BONDOWOSO (BangsaOnline) - Mahkamah Konstitusi (MK) meminta KPU Bondowoso membongkar seluruh kotak suara yang berjumlah 7.840 unit. Pembongkaran dilakukan menyusul tuntutan beberapa caleg dari tiga partai politik terkait hasil penghitungan suara di daerah pemilihan (dapil) 3 Jawa Timur yang diajukan ke MK.
Tak pelak, kemarin (22/5), Anggota PPK dan PPS se Kabupaten Bondowoso sejak pagi hari berusaha keras mencari kotak yang menyimpan lembar C1, C1 Plano, D1 Plano, dan D4 yang dibutuhkan MK.
Beberapa caleg DPRD Provinsi Jawa Timur dan DPR Pusat yang melakukan tuntutan pada MK adalah PPP, PDIP, dan Partai Golkar untuk dapil Jatim 3
Meski KPU RI telah menetapkan hasil penghitungan suara beberapa waktu lalu, namun hingga kini masih banyak tersisa persoalan yang belum terselesaikan. Seperti yang terjadi di daerah pemilihan 3 Jatim yang meliputi Bondowoso, Situbondo dan Kabupaten Banyuwangi.

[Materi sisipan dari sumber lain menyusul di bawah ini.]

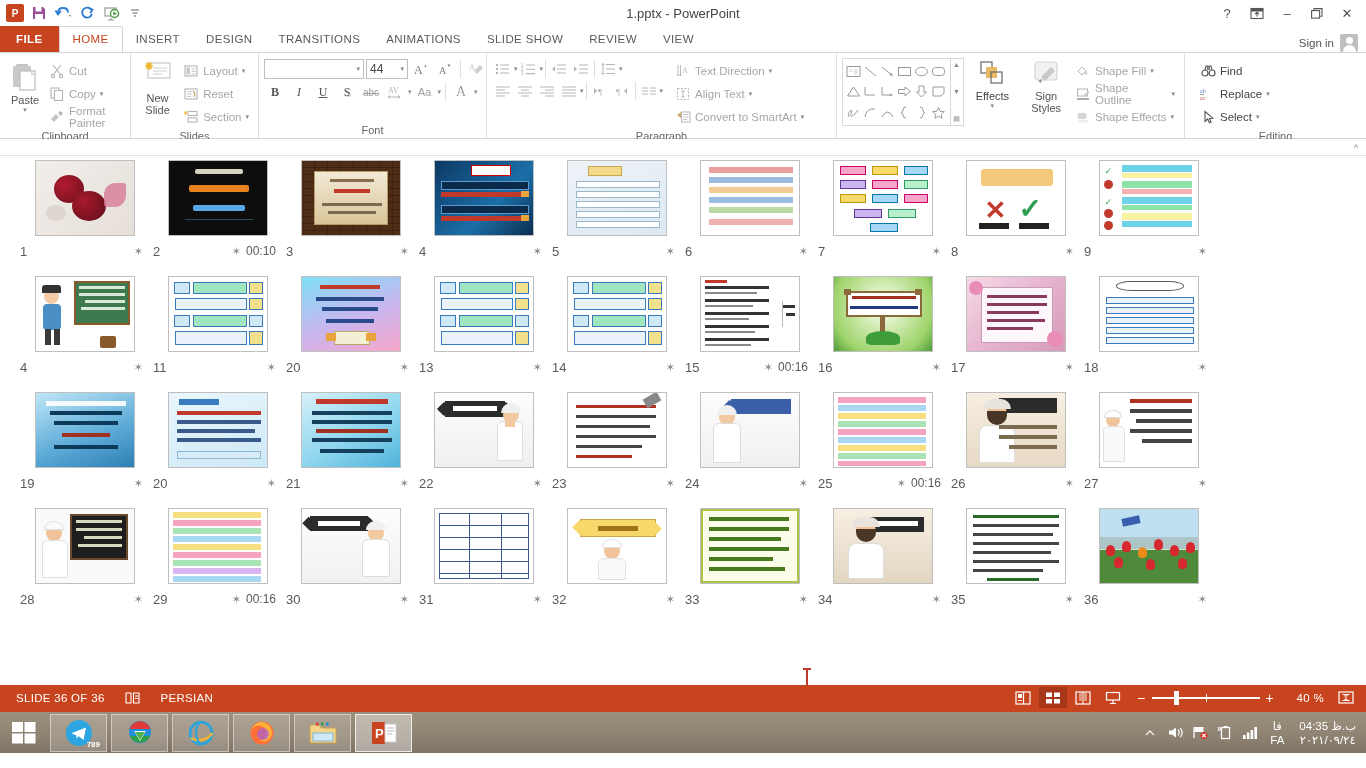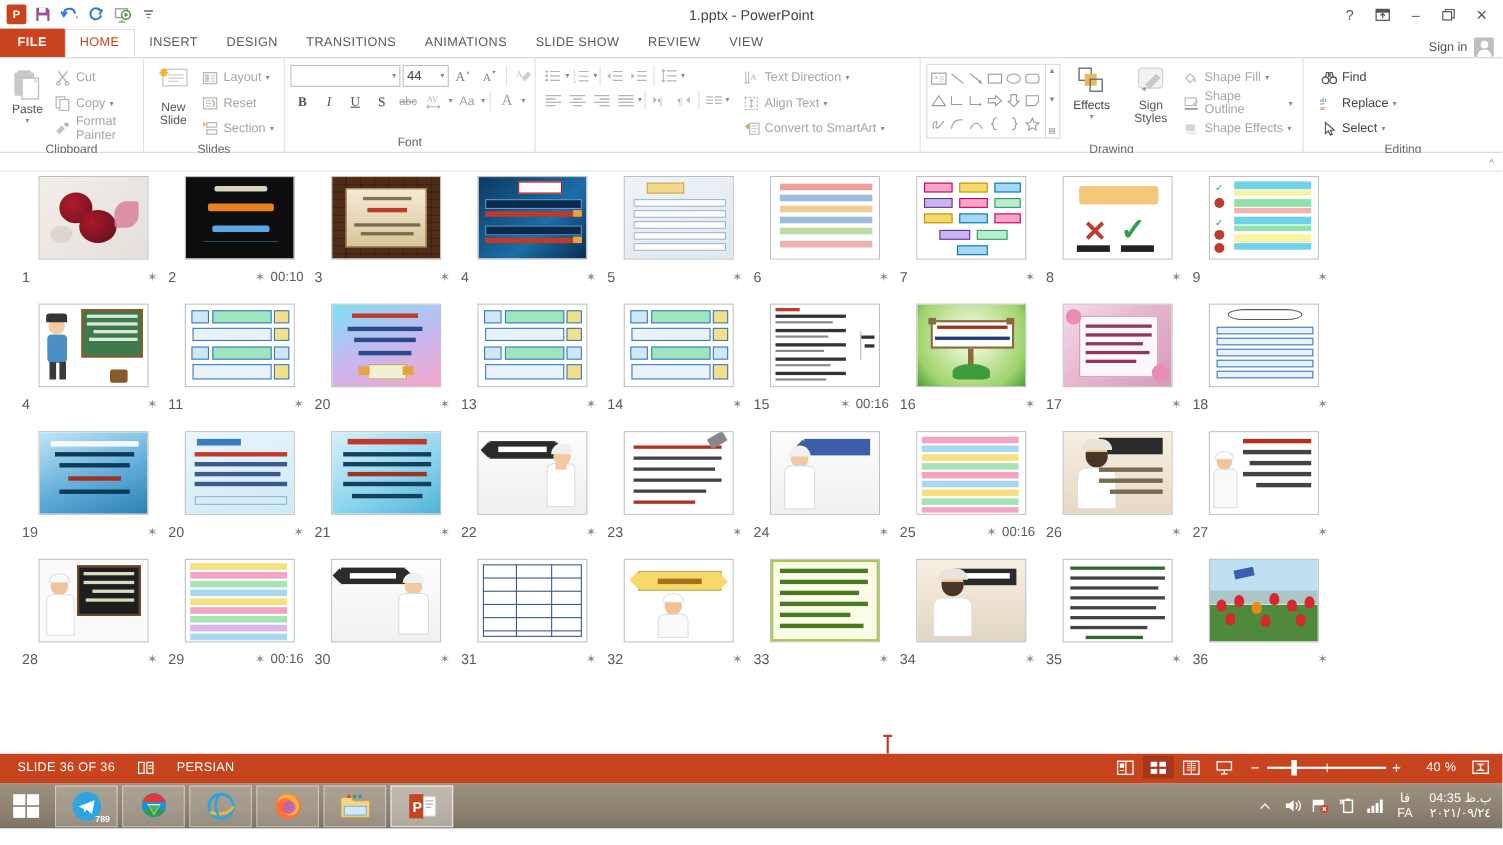"Paragraph" div.glabel { html: none -> <div>Paragraph</div> }
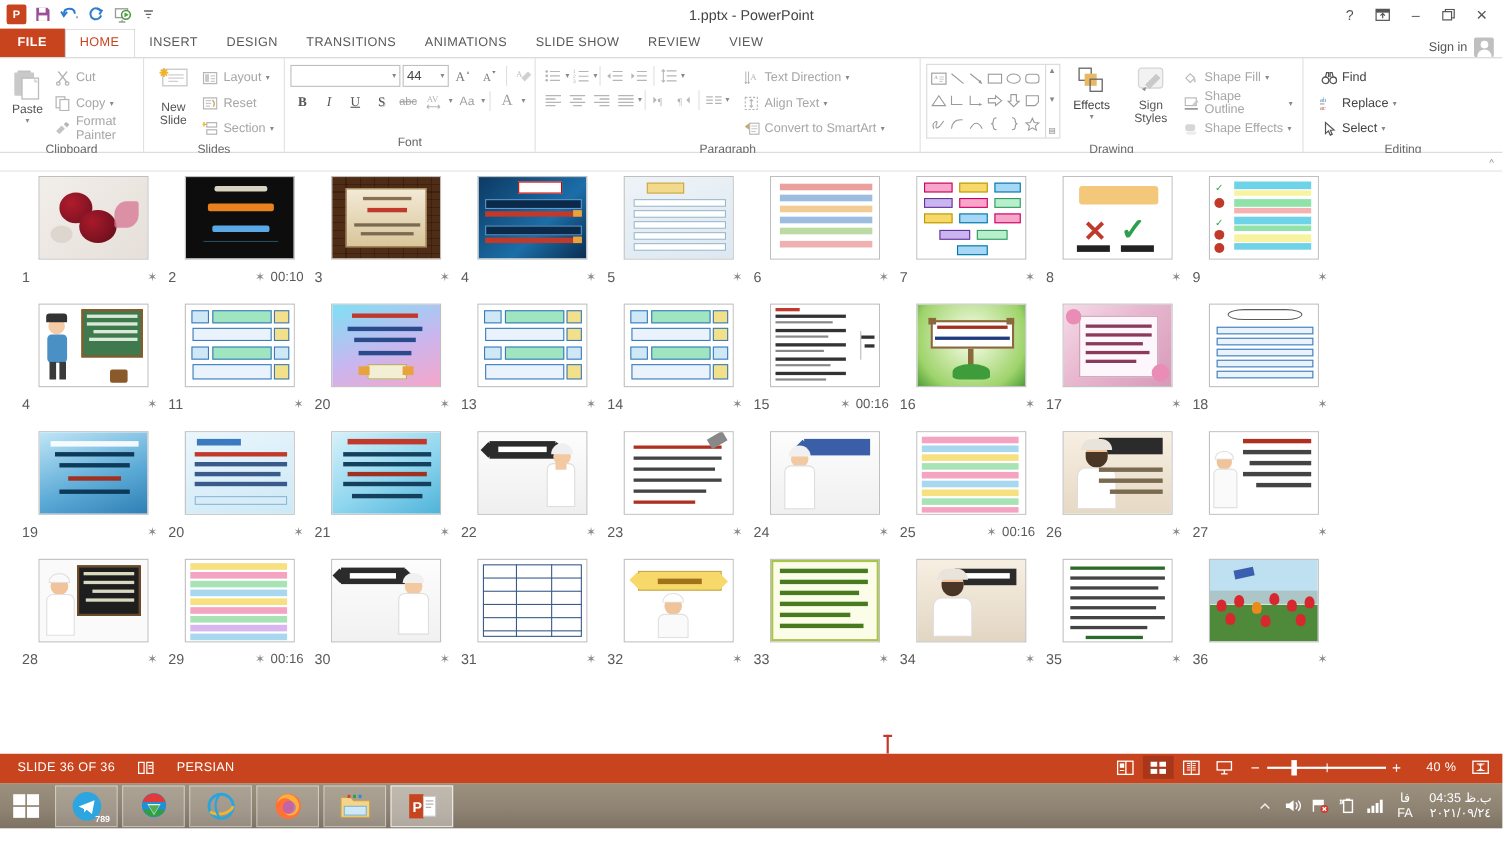"Drawing" div.glabel { html: <div>Drawing</div> -> none }
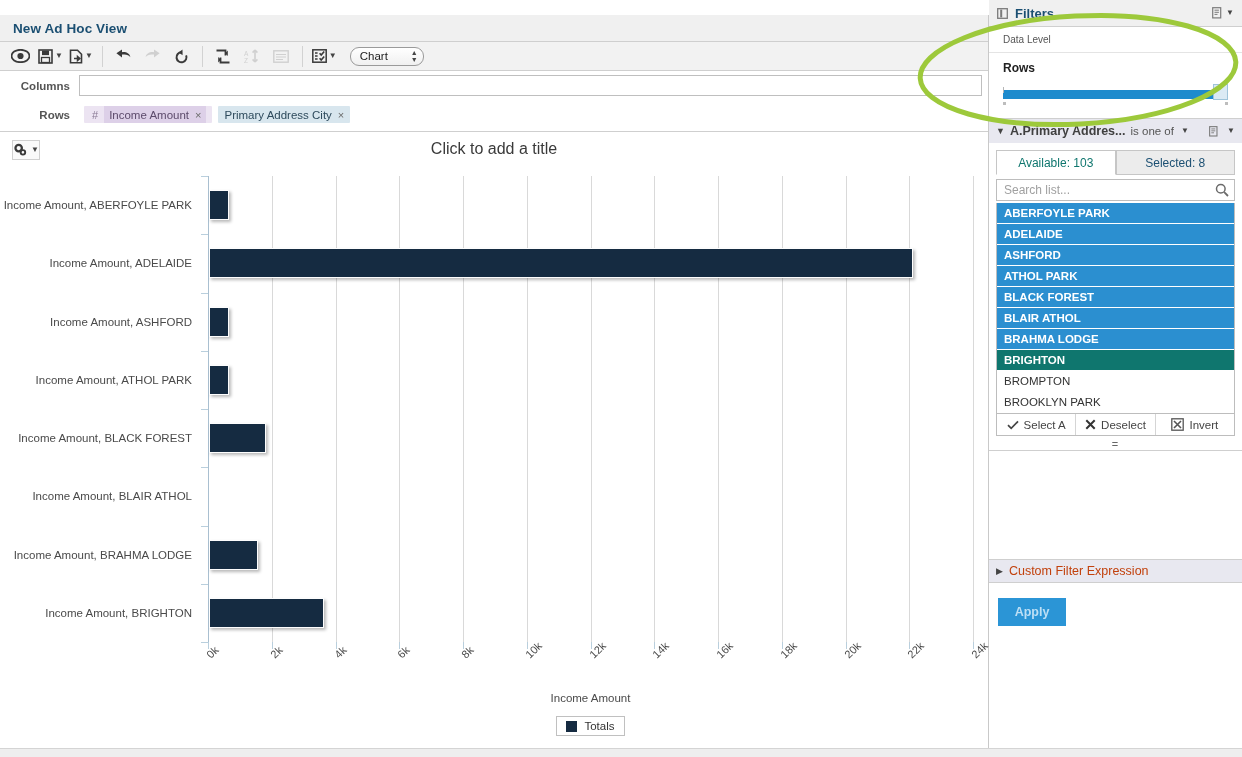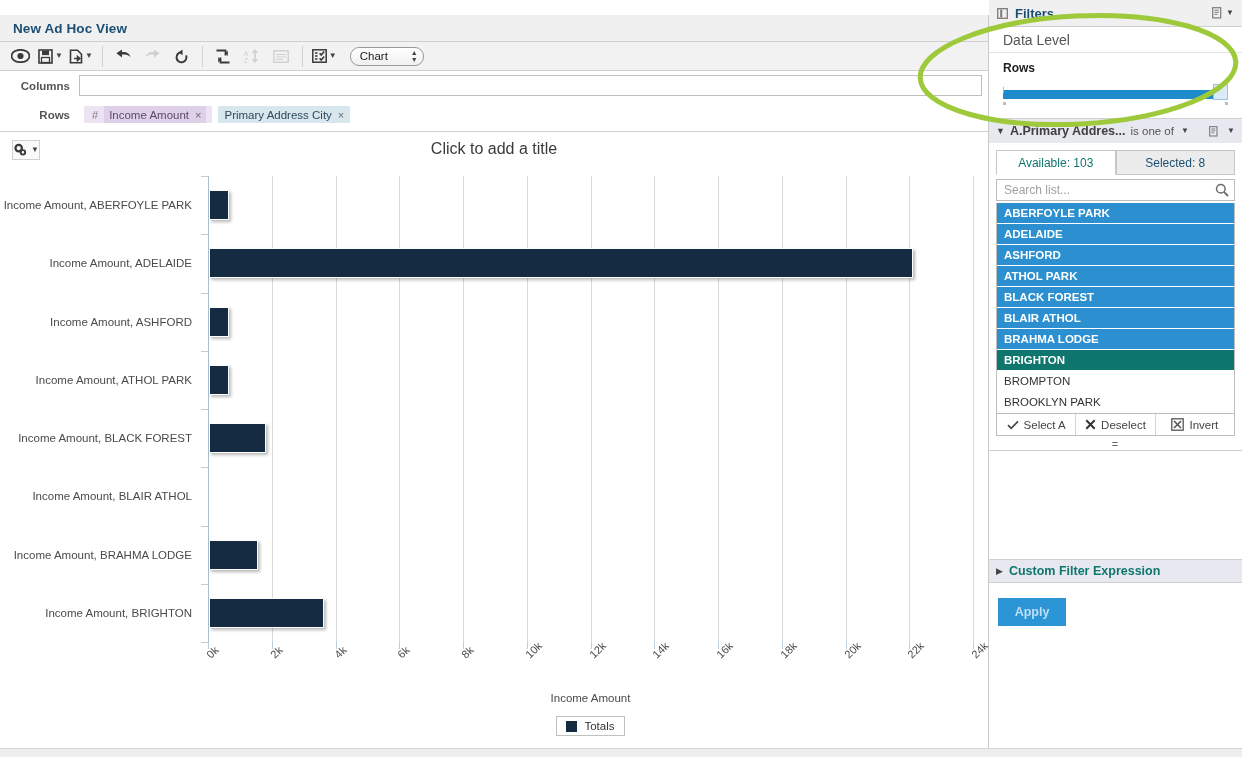"Data Level" .datalevel { font-size: 14px -> 10px }
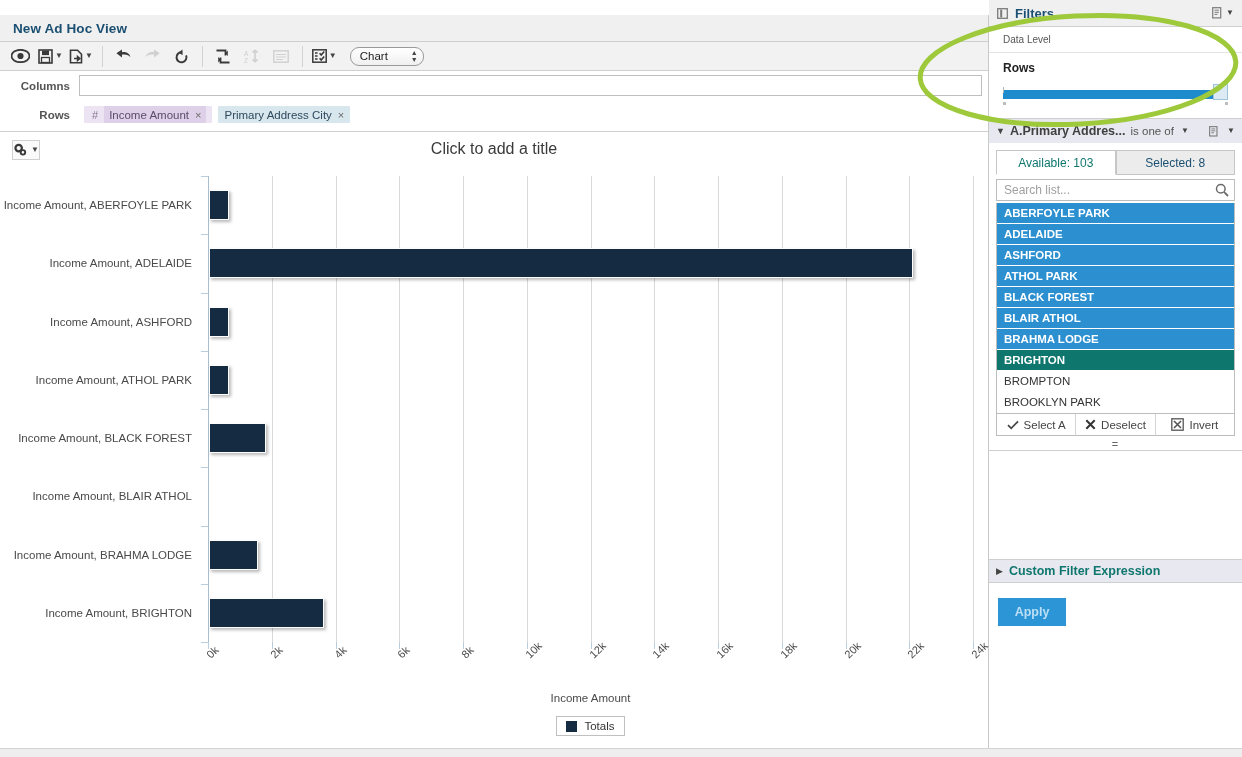"Custom Filter Expression" .cfe .cfetext { color: #0f766e -> #c2410c; font-weight: bold -> normal }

Berdasar surat yang dikirim MK, KPUD Bondowoso untuk segera menyiapkan berkas yang akan dijadikan alat bukti dalam persidangan gugatan dari beberapa Caleg DPRD Provinsi Jatim dan DPR RI dari PPP, PDIP, dan Golkar yang merasa suaranya hilang.
Sesuai surat dari MK, tuntutan dari Caleg DPRD Jatim dan DPR RI PPP tersebar di 7 kecamatan dan 57 TPS, Partai Golkar di 9 kecamatan, sedangkan PDIP tersebar di 23 kecamatan dan 1960 TPS.
Anggota Komisioner KPUD Bondowoso, Mahsun menambahkan, pembongkaran kotak suara untuk mencari lembaran Model C dan Model D yang akan dibawa dalam persidangan di MK.
"Sangat melelahkan karena harus menyortir dari ribuan kotak suara yang telah tersusun rapi dalam gudang,” ujarnya.